Adam Monroe makes a great character, and the Hiro in Japan stuff was wonderful, but there was the stench of pandering on some of the plotlines, as well as some serious duds in others – the Wonder Twins plotline turned out to be little more than a vehicle for another character’s arc, and not really in a good way.
The show also continued to slip into objectionable ideology regarding people of color, though it also snuck in some encouraging queerness with the Mohinder/Matt Parkman/Molly family unit.
Heroes has lost some of its luster, but it gave us some very strong episodes and I’m hoping Kring trusts his own voice (and that of Loeb and his other staff) more than thinking he needs to pander to the loudest fans’ voices. I’m all for interplay between creator and fans, but, y’know, done well.
Though, really, just keep putting Masi Oka into dangerous and funny situations so he can say things like ‘Gureto Sukotto!’ and I’ll be there until the show gets canned.
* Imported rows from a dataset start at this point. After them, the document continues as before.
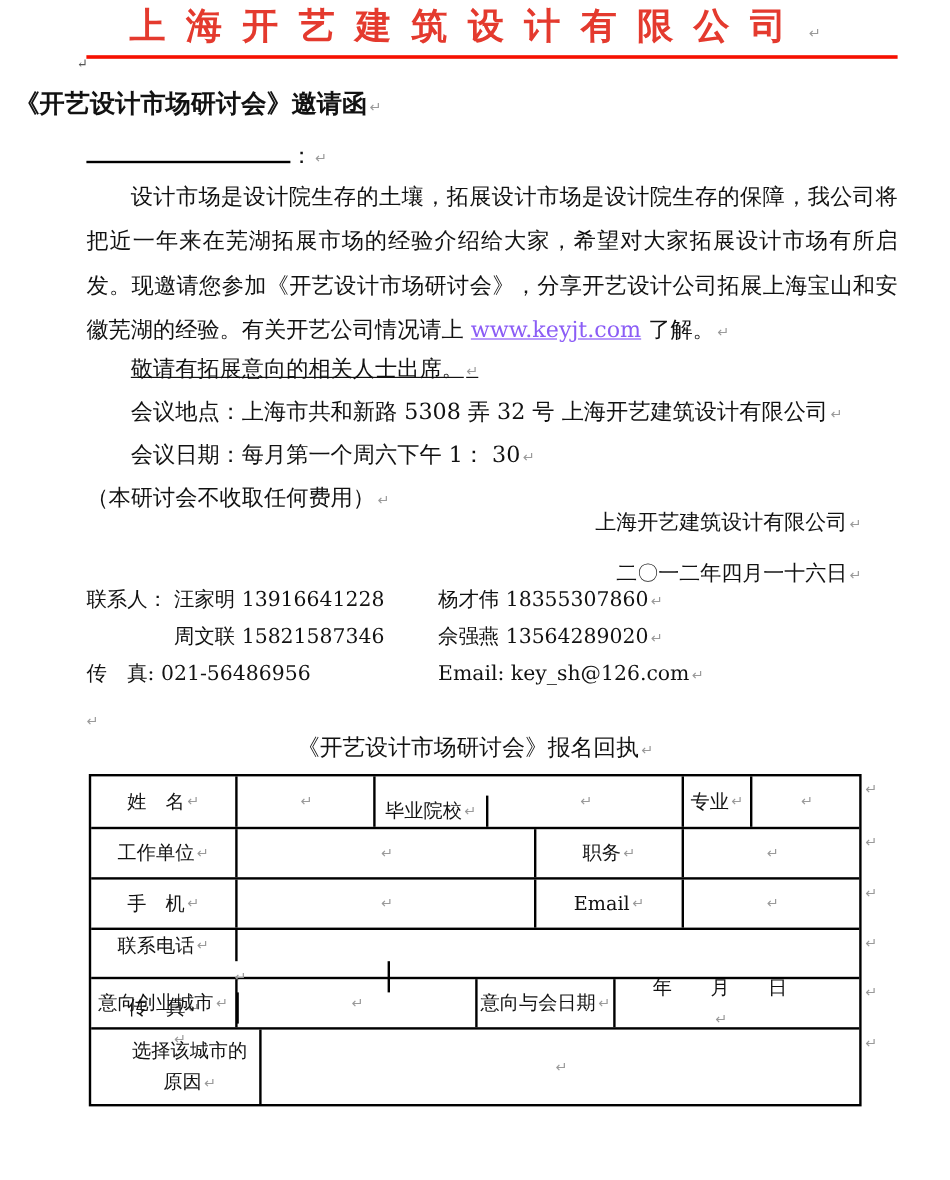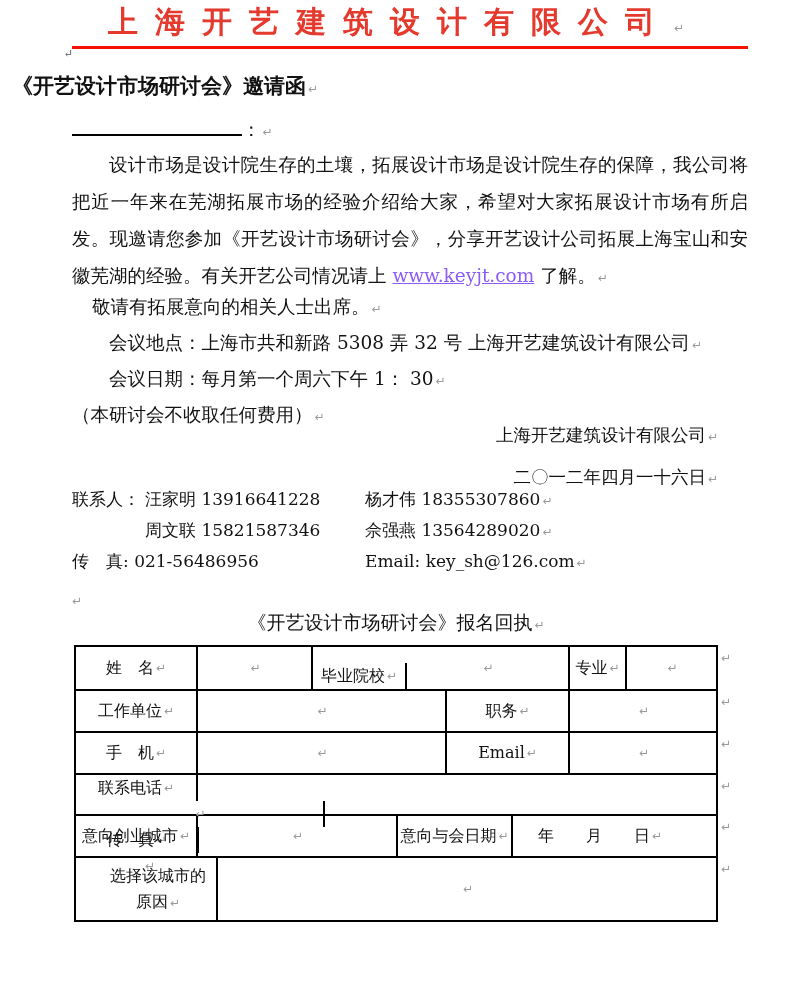--- a/index.html
+++ b/index.html
@@ -15,21 +15,21 @@
   .pm{font-family:"DejaVu Sans","Liberation Sans",sans-serif;color:#9a9a9a;font-size:12px;
       letter-spacing:0;font-weight:400;margin-left:2px;vertical-align:baseline;}
   
   .doc-title{top:72px;left:0;width:792px;font-size:21px;font-weight:700;padding-left:12px;}
   .salutation{top:114px;left:72px;font-size:18.5px;}
   .blank{display:inline-block;width:170px;height:20px;border-bottom:2px solid #000;}
   .body-para{top:146px;left:72px;width:676px;font-size:18.5px;line-height:37px;
              text-align:justify;text-indent:37px;}
   .weblink{color:#8b5cf6;text-decoration:underline;}
   .line{font-size:18.5px;white-space:nowrap;}
-  .invite-line{top:294px;left:92px;}
+  .invite-line{top:294px;left:109px;text-decoration:underline;}
   .venue-line{top:330px;left:109px;text-align:right;}
   .schedule-line{top:366px;left:109px;}
   .fee-line{top:402px;left:72px;}
   .sig{left:72px;width:646px;text-align:right;font-size:17.5px;white-space:nowrap;}
   .sig-company{top:423px;}
   .sig-date{top:465px;}
   
   .contact-line{left:72px;font-size:17px;white-space:nowrap;}
   .cl1{top:488px;} .cl2{top:519px;} .cl3{top:550px;}
   .c1{display:inline-block;width:73px;}
@@ -40,21 +40,21 @@
   .form-title{top:610px;left:0;width:792px;text-align:center;font-size:19px;}
   .tbl{top:645px;left:74px;width:640px;border:2px solid #000;background:#fff;}
   .trow{display:flex;border-bottom:2px solid #000;}
   .trow:last-child{border-bottom:none;padding-left:24px;}
   .h1{height:42px;} .h2{height:40px;} .h3{height:40px;} .h4{height:39px;flex-direction:column;} .h5{height:40px;} .h6{height:62px;}
   .tc{display:flex;align-items:center;justify-content:center;border-right:2px solid #000;
       box-sizing:border-box;font-size:16px;text-align:center;line-height:26px;}
   .tc:last-child{border-right:none;}
   .w122{width:122px;} .w115{width:115px;} .w94{width:94px;margin-top:16px;} .w163{width:163px;} .w57{width:57px;}
   .w89{width:89px;} .w249{width:249px;} .w123{width:123px;} .w146{width:146px;} .w200{width:200px;}
-  .w203{width:174px;} .w518{width:518px;}
+  .w203{width:174px;flex-direction:column;} .w518{width:518px;}
   .reason-cell{padding:0 10px;}
   .rowmark{left:721px;font-size:12px;color:#9a9a9a;font-family:"DejaVu Sans",sans-serif;}
   .footer-note{top:924px;left:72px;width:650px;text-align:right;font-size:15px;white-space:nowrap;}
 </style>
 </head>
 <body>
 
 <div class="page">
 
   <div class="abs company-header"><span>上海开艺建筑设计有限公司</span><span class="pm" style="letter-spacing:0">↵</span></div>

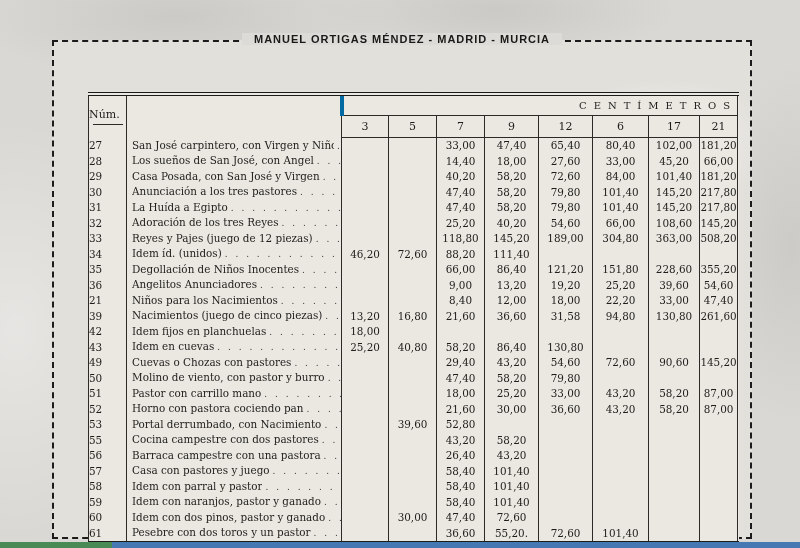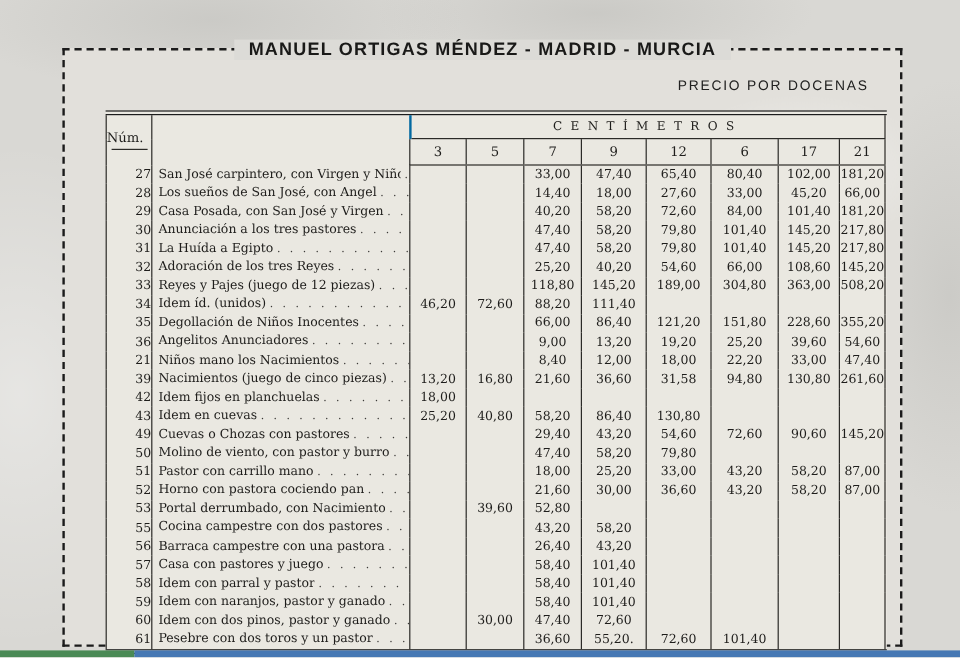--- a/index.html
+++ b/index.html
@@ -19,21 +19,21 @@
     border:2.5px dashed #1b1b1b; box-sizing:border-box;
     background:
       radial-gradient(ellipse 400px 200px at 50% 40%, rgba(255,255,255,.40), transparent 75%),
       radial-gradient(ellipse 160px 90px at 88% 20%, rgba(255,255,255,.45), transparent 70%),
       #e2e0db;
   }
   #banner{
     position:absolute; top:-9px; left:50%; transform:translateX(-50%);
     background:#dcdbd7; padding:0 12px; white-space:nowrap;
     font-family:"Liberation Sans", sans-serif; font-weight:bold;
-    font-size:15px; letter-spacing:1px; color:#191918;
+    font-size:11px; letter-spacing:1px; color:#191918;
   }
   #clase{
     position:absolute; left:36px; top:12px;
     font-family:"DejaVu Serif", serif; font-style:italic; font-weight:bold;
     font-size:21px; letter-spacing:5px; color:#141413; white-space:nowrap;
   }
   #precio{
     position:absolute; right:26px; top:24px;
     font-family:"Liberation Sans", sans-serif; font-size:11.5px;
     letter-spacing:1.5px; color:#212120; white-space:nowrap;
@@ -51,28 +51,28 @@
     position:absolute; left:34px; top:50px; width:651px;
     border-top:4px double #1c1c1c; border-bottom:4px double #1c1c1c;
     box-sizing:border-box; background:#eae8e1;
   }
   table.price{ border-collapse:collapse; table-layout:fixed; width:649px;
     border-left:1px solid #2b2a27; border-right:1px solid #2b2a27;
     color:#1e1d1b;}
   table.price th, table.price td{ padding:0; font-weight:normal; }
   thead th{ font-family:"DejaVu Serif", serif; }
   th.cm-head{ font-size:10px; letter-spacing:7px; height:19px; vertical-align:middle;
-    border-left:2px solid #0369a1; border-bottom:1px solid #2b2a27; text-align:center;}
+    border-left:4px solid #0369a1; border-bottom:1px solid #2b2a27; text-align:right;}
   th.size-col{ font-size:11px; height:21px; border-left:1px solid #2b2a27;
     border-bottom:1px solid #2b2a27; text-align:center; vertical-align:middle;}
   th.num-col{ vertical-align:middle; text-align:left; font-size:11px;}
   th.desc-col{ border-left:1px solid #2b2a27;}
   .num-underline{ display:block; width:30px; margin:3px auto 0; border-top:1px solid #2b2a27;}
   tbody td{ height:14.5px; line-height:14.5px; font-size:10.4px; vertical-align:middle; overflow:hidden;}
-  td.num-cell{ text-align:right; }
+  td.num-cell{ text-align:left; }
   td.desc-cell{ border-left:1px solid #2b2a27; }
   td.price-cell{ border-left:1px solid #2b2a27; text-align:center; white-space:nowrap;}
   .desc-flex{ display:flex; align-items:baseline; padding-left:5px; }
   .desc-text{ white-space:nowrap; overflow:hidden; }
   .leader{ flex:1; overflow:hidden; white-space:nowrap; min-width:4px; color:#3c3b38;
     font-size:9px; letter-spacing:2.5px; padding-left:3px;}
   .leader::after{ content:". . . . . . . . . . . . . . . . . . . . . . . . . . . . . . . . . . ."; }
   
   #bottom-bar{ position:absolute; left:0; bottom:0; width:800px; height:6px; display:flex; }
   #bottom-bar-green{ width:112px; height:100%; }
@@ -81,21 +81,20 @@
 </head>
 <body>
 
 <div id="sheet">
 
   <div class="ghost" id="ghost1">FIGURAS PARA</div>
   <div class="ghost" id="ghost2">TARIFA DE PRECIOS</div>
 
   <div id="frame">
     <div id="banner">MANUEL ORTIGAS MÉNDEZ - MADRID - MURCIA</div>
-    <div id="precio">PRECIO POR DOCENAS</div>
 
     <div id="table-wrap">
       <table class="price">
         <colgroup>
           <col style="width:38px">
             <col style="width:215px">
           <col style="width:47px">
             <col style="width:48px">
             <col style="width:48px">
           <col style="width:54px">
@@ -292,21 +291,21 @@
               <td class="price-cell">13,20</td>
               <td class="price-cell">19,20</td>
               <td class="price-cell">25,20</td>
               <td class="price-cell">39,60</td>
               <td class="price-cell">54,60</td>
             </tr>
             <tr>
               <td class="num-cell">21</td>
               <td class="desc-cell">
                 <span class="desc-flex">
-                  <span class="desc-text">Niños mano los Nacimientos</span>
+                  <span class="desc-text">Niños para los Nacimientos</span>
                   <span class="leader"></span>
                 </span>
               </td>
               <td class="price-cell"></td>
               <td class="price-cell"></td>
               <td class="price-cell">8,40</td>
               <td class="price-cell">12,00</td>
               <td class="price-cell">18,00</td>
               <td class="price-cell">22,20</td>
               <td class="price-cell">33,00</td>

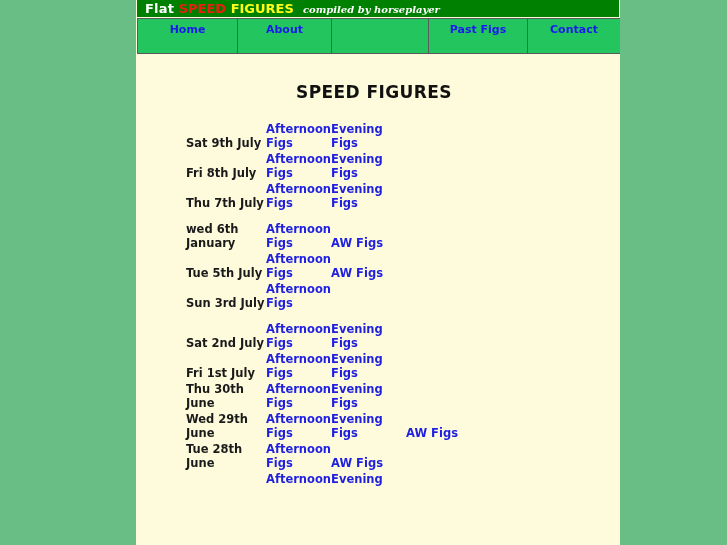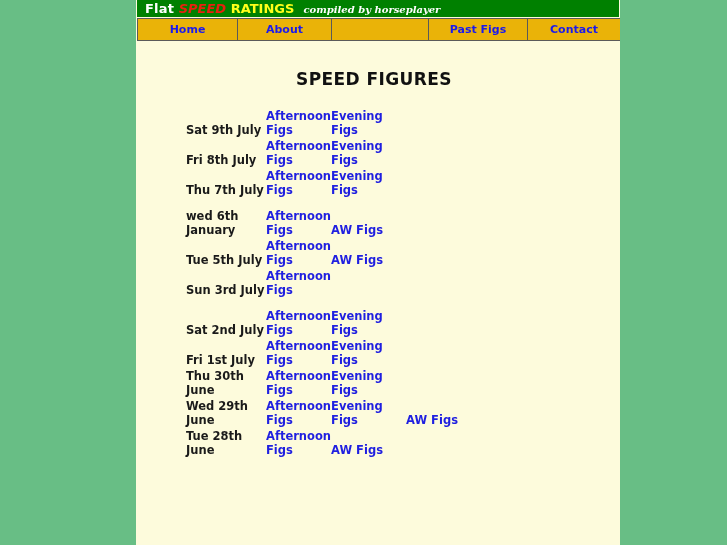--- a/index.html
+++ b/index.html
@@ -39,44 +39,44 @@
     padding: 0 0 0 8px;
     white-space: nowrap;
     overflow: hidden;
     font-size: 13px;
     font-weight: bold;
     box-sizing: border-box;
     width: 482px;
     margin: 0 0 0 1px;
   }
   .mast-flat   { color: #ffffff; font-weight: bold; letter-spacing: .2px; }
-  .mast-speed  { color: #e8210f; font-weight: bold; font-style: italic; }
+  .mast-speed  { color: #e8210f; font-weight: bold; }
   .mast-ratings{ color: #ffff1a; font-weight: bold; }
   .mast-sub    { color: #ffffff; font-style: italic; font-weight: bold; font-size: 10px;
                  font-family: "DejaVu Serif", "Liberation Serif", serif; }
 
   
   .navbar {
     border-collapse: collapse;
     table-layout: fixed;
     width: 482px;
     margin: 1px 0 0 1px;
     border: 1px solid #555555;
     background: #a4d3ac;
   }
   .navbar td {
     border: 1px solid #5a5a5a;
-    background: #eab308;
+    background: #22c55e;
     height: 18px;
     text-align: center;
     vertical-align: middle;
     font-size: 11px;
     font-weight: bold;
     color: #0000cc;
-    padding: 1px 0 2px 0;
+    padding: 1px 0 15px 0;
   }
   .navbar td.empty { color: transparent; }
   .nav-link { color: #1a1aee; text-decoration: none; font-weight: bold; }
 
   
   .page-title {
     text-align: center;
     font-size: 17px;
     font-weight: bold;
     color: #111111;
@@ -116,21 +116,21 @@
   .spacer-row td { height: 8px; padding: 0; font-size: 0; line-height: 0; }
 </style>
 </head>
 <body>
 
 <div id="page">
 
   <div id="content-column">
 
     <div class="masthead">
-      <span class="mast-flat">Flat</span><span>&nbsp;</span><span class="mast-speed">SPEED</span><span>&nbsp;</span><span class="mast-ratings">RATINGS</span><span>&nbsp;&nbsp;</span><span class="mast-sub">compiled by horseplayer</span>
+      <span class="mast-flat">Flat</span><span>&nbsp;</span><span class="mast-speed">SPEED</span><span>&nbsp;</span><span class="mast-ratings">FIGURES</span><span>&nbsp;&nbsp;</span><span class="mast-sub">compiled by horseplayer</span>
     </div>
 
     <table class="navbar">
       <tbody>
           <tr>
         <td style="width:99px"><a class="nav-link" href="#">Home</a></td>
         <td style="width:93px"><a class="nav-link" href="#">About</a></td>
         <td style="width:96px" class="empty"><span></span></td>
         <td style="width:98px"><a class="nav-link" href="#">Past Figs</a></td>
         <td style="width:92px"><a class="nav-link" href="#">Contact</a></td>
@@ -214,19 +214,25 @@
               <td class="c-aft"><a class="fig-link" href="#">Afternoon Figs</a></td>
               <td class="c-eve"><a class="fig-link" href="#">Evening Figs</a></td>
               <td class="c-aw"><a class="fig-link" href="#">AW Figs</a></td>
             </tr>
             <tr>
               <td class="c-date">Tue 28th June</td>
               <td class="c-aft"><a class="fig-link" href="#">Afternoon Figs</a></td>
               <td class="c-eve"><a class="fig-link" href="#">AW Figs</a></td>
               <td class="c-aw"></td>
             </tr>
+            <tr>
+              <td class="c-date"></td>
+              <td class="c-aft"><a class="fig-link" href="#">Afternoon</a></td>
+              <td class="c-eve"><a class="fig-link" href="#">Evening</a></td>
+              <td class="c-aw"></td>
+            </tr>
           </tbody>
       </table>
     </div>
 
   </div>
 
 </div>
 
 </body></html>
I imagine that in the future of media studies, we’ll look back at the 2007-2008 season and talk about the effect of the WGA strike on shows, which ones survived because of or despite of the strike, which shows were killed by it. Despite the drama on the production side, several gems managed to emerge from the mass, and get enough notice to earn themselves a second-season chance. And that at least is encouraging, especially considering the continuing success of some Spec Fic shows, even as the networks try to re-hash every tired trope they can get their hands on trying to replicate Battlestar Galactica and/or LOST.